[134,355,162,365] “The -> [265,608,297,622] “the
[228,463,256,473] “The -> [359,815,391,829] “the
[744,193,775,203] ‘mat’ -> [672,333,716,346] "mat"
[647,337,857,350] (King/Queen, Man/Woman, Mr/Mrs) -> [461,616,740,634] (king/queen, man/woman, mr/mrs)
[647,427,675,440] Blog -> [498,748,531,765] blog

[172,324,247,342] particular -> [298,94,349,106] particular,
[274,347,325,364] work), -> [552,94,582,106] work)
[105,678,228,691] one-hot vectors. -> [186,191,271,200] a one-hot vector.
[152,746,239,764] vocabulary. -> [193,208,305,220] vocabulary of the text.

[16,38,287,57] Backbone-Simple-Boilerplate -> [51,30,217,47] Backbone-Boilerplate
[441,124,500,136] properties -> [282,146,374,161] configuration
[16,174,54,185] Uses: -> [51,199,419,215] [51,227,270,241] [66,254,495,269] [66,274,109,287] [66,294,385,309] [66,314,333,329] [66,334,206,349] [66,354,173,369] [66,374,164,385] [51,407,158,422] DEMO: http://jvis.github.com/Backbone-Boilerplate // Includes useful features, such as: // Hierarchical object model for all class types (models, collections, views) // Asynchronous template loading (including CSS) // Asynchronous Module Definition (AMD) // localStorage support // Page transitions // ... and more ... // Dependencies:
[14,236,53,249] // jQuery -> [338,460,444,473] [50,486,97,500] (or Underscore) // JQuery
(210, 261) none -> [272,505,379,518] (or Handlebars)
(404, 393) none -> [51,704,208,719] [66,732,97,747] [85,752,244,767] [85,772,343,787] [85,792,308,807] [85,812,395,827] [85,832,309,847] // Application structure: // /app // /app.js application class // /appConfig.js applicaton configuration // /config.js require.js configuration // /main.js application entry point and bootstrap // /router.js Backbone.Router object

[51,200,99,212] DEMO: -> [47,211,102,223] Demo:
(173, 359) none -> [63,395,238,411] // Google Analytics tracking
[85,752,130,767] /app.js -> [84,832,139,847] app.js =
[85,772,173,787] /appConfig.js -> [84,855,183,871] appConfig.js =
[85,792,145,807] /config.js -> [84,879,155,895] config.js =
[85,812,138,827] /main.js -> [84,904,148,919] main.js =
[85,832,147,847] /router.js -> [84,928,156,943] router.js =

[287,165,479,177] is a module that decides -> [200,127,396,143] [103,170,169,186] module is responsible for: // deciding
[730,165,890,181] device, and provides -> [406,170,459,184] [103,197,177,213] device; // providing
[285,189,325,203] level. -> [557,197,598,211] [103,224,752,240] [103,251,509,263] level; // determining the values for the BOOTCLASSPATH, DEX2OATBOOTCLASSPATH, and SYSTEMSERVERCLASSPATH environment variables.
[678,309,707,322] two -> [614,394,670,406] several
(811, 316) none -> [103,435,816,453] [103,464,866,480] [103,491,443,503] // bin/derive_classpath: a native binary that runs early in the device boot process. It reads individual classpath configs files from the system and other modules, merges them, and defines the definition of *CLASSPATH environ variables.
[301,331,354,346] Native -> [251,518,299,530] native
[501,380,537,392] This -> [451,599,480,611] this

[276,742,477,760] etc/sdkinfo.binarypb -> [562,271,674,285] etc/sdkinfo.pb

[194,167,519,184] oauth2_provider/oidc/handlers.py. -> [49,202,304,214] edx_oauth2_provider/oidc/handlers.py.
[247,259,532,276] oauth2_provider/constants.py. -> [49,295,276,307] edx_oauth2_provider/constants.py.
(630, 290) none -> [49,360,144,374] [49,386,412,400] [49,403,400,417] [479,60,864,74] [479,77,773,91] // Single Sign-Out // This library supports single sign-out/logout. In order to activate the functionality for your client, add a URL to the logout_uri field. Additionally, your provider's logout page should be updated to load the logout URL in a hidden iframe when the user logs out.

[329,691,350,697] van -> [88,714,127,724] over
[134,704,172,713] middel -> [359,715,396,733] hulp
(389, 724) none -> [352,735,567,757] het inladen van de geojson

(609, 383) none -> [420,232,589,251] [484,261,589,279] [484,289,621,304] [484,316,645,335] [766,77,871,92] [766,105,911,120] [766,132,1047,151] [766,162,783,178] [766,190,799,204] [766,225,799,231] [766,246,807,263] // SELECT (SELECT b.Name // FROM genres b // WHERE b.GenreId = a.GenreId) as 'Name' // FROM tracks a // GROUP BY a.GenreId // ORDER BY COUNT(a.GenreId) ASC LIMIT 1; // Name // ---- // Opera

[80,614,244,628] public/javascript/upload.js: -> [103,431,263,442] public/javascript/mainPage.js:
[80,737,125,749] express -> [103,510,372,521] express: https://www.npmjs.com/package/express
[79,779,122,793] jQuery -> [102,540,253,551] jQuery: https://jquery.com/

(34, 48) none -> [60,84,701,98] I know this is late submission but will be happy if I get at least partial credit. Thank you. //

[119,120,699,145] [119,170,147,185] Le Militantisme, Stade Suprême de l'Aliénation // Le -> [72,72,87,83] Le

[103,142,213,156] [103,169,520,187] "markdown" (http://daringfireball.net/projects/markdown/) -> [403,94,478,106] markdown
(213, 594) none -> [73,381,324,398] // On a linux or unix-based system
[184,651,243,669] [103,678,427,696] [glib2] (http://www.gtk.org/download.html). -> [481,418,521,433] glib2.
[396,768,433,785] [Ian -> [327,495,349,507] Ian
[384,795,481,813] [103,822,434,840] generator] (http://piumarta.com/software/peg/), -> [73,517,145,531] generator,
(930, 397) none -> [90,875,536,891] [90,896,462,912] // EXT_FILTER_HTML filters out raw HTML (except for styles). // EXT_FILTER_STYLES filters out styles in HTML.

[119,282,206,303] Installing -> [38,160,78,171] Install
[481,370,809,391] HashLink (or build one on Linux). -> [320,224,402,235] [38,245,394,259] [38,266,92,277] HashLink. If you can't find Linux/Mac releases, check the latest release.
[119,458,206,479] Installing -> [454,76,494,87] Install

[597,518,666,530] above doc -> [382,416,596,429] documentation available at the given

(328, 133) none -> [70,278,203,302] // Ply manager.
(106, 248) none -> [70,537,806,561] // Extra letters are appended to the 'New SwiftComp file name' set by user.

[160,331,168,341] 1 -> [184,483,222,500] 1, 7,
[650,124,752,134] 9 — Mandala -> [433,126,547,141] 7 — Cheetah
===
__Task requirements__: Output every record above exactly as it was given.

__Solution to this problem__:
[134,355,162,365] “The -> [265,608,297,622] “the
[228,463,256,473] “The -> [359,815,391,829] “the
[744,193,775,203] ‘mat’ -> [672,333,716,346] "mat"
[647,337,857,350] (King/Queen, Man/Woman, Mr/Mrs) -> [461,616,740,634] (king/queen, man/woman, mr/mrs)
[647,427,675,440] Blog -> [498,748,531,765] blog

[172,324,247,342] particular -> [298,94,349,106] particular,
[274,347,325,364] work), -> [552,94,582,106] work)
[105,678,228,691] one-hot vectors. -> [186,191,271,200] a one-hot vector.
[152,746,239,764] vocabulary. -> [193,208,305,220] vocabulary of the text.

[16,38,287,57] Backbone-Simple-Boilerplate -> [51,30,217,47] Backbone-Boilerplate
[441,124,500,136] properties -> [282,146,374,161] configuration
[16,174,54,185] Uses: -> [51,199,419,215] [51,227,270,241] [66,254,495,269] [66,274,109,287] [66,294,385,309] [66,314,333,329] [66,334,206,349] [66,354,173,369] [66,374,164,385] [51,407,158,422] DEMO: http://jvis.github.com/Backbone-Boilerplate // Includes useful features, such as: // Hierarchical object model for all class types (models, collections, views) // Asynchronous template loading (including CSS) // Asynchronous Module Definition (AMD) // localStorage support // Page transitions // ... and more ... // Dependencies:
[14,236,53,249] // jQuery -> [338,460,444,473] [50,486,97,500] (or Underscore) // JQuery
(210, 261) none -> [272,505,379,518] (or Handlebars)
(404, 393) none -> [51,704,208,719] [66,732,97,747] [85,752,244,767] [85,772,343,787] [85,792,308,807] [85,812,395,827] [85,832,309,847] // Application structure: // /app // /app.js application class // /appConfig.js applicaton configuration // /config.js require.js configuration // /main.js application entry point and bootstrap // /router.js Backbone.Router object

[51,200,99,212] DEMO: -> [47,211,102,223] Demo:
(173, 359) none -> [63,395,238,411] // Google Analytics tracking
[85,752,130,767] /app.js -> [84,832,139,847] app.js =
[85,772,173,787] /appConfig.js -> [84,855,183,871] appConfig.js =
[85,792,145,807] /config.js -> [84,879,155,895] config.js =
[85,812,138,827] /main.js -> [84,904,148,919] main.js =
[85,832,147,847] /router.js -> [84,928,156,943] router.js =

[287,165,479,177] is a module that decides -> [200,127,396,143] [103,170,169,186] module is responsible for: // deciding
[730,165,890,181] device, and provides -> [406,170,459,184] [103,197,177,213] device; // providing
[285,189,325,203] level. -> [557,197,598,211] [103,224,752,240] [103,251,509,263] level; // determining the values for the BOOTCLASSPATH, DEX2OATBOOTCLASSPATH, and SYSTEMSERVERCLASSPATH environment variables.
[678,309,707,322] two -> [614,394,670,406] several
(811, 316) none -> [103,435,816,453] [103,464,866,480] [103,491,443,503] // bin/derive_classpath: a native binary that runs early in the device boot process. It reads individual classpath configs files from the system and other modules, merges them, and defines the definition of *CLASSPATH environ variables.
[301,331,354,346] Native -> [251,518,299,530] native
[501,380,537,392] This -> [451,599,480,611] this

[276,742,477,760] etc/sdkinfo.binarypb -> [562,271,674,285] etc/sdkinfo.pb

[194,167,519,184] oauth2_provider/oidc/handlers.py. -> [49,202,304,214] edx_oauth2_provider/oidc/handlers.py.
[247,259,532,276] oauth2_provider/constants.py. -> [49,295,276,307] edx_oauth2_provider/constants.py.
(630, 290) none -> [49,360,144,374] [49,386,412,400] [49,403,400,417] [479,60,864,74] [479,77,773,91] // Single Sign-Out // This library supports single sign-out/logout. In order to activate the functionality for your client, add a URL to the logout_uri field. Additionally, your provider's logout page should be updated to load the logout URL in a hidden iframe when the user logs out.

[329,691,350,697] van -> [88,714,127,724] over
[134,704,172,713] middel -> [359,715,396,733] hulp
(389, 724) none -> [352,735,567,757] het inladen van de geojson

(609, 383) none -> [420,232,589,251] [484,261,589,279] [484,289,621,304] [484,316,645,335] [766,77,871,92] [766,105,911,120] [766,132,1047,151] [766,162,783,178] [766,190,799,204] [766,225,799,231] [766,246,807,263] // SELECT (SELECT b.Name // FROM genres b // WHERE b.GenreId = a.GenreId) as 'Name' // FROM tracks a // GROUP BY a.GenreId // ORDER BY COUNT(a.GenreId) ASC LIMIT 1; // Name // ---- // Opera

[80,614,244,628] public/javascript/upload.js: -> [103,431,263,442] public/javascript/mainPage.js:
[80,737,125,749] express -> [103,510,372,521] express: https://www.npmjs.com/package/express
[79,779,122,793] jQuery -> [102,540,253,551] jQuery: https://jquery.com/

(34, 48) none -> [60,84,701,98] I know this is late submission but will be happy if I get at least partial credit. Thank you. //

[119,120,699,145] [119,170,147,185] Le Militantisme, Stade Suprême de l'Aliénation // Le -> [72,72,87,83] Le

[103,142,213,156] [103,169,520,187] "markdown" (http://daringfireball.net/projects/markdown/) -> [403,94,478,106] markdown
(213, 594) none -> [73,381,324,398] // On a linux or unix-based system
[184,651,243,669] [103,678,427,696] [glib2] (http://www.gtk.org/download.html). -> [481,418,521,433] glib2.
[396,768,433,785] [Ian -> [327,495,349,507] Ian
[384,795,481,813] [103,822,434,840] generator] (http://piumarta.com/software/peg/), -> [73,517,145,531] generator,
(930, 397) none -> [90,875,536,891] [90,896,462,912] // EXT_FILTER_HTML filters out raw HTML (except for styles). // EXT_FILTER_STYLES filters out styles in HTML.

[119,282,206,303] Installing -> [38,160,78,171] Install
[481,370,809,391] HashLink (or build one on Linux). -> [320,224,402,235] [38,245,394,259] [38,266,92,277] HashLink. If you can't find Linux/Mac releases, check the latest release.
[119,458,206,479] Installing -> [454,76,494,87] Install

[597,518,666,530] above doc -> [382,416,596,429] documentation available at the given

(328, 133) none -> [70,278,203,302] // Ply manager.
(106, 248) none -> [70,537,806,561] // Extra letters are appended to the 'New SwiftComp file name' set by user.

[160,331,168,341] 1 -> [184,483,222,500] 1, 7,
[650,124,752,134] 9 — Mandala -> [433,126,547,141] 7 — Cheetah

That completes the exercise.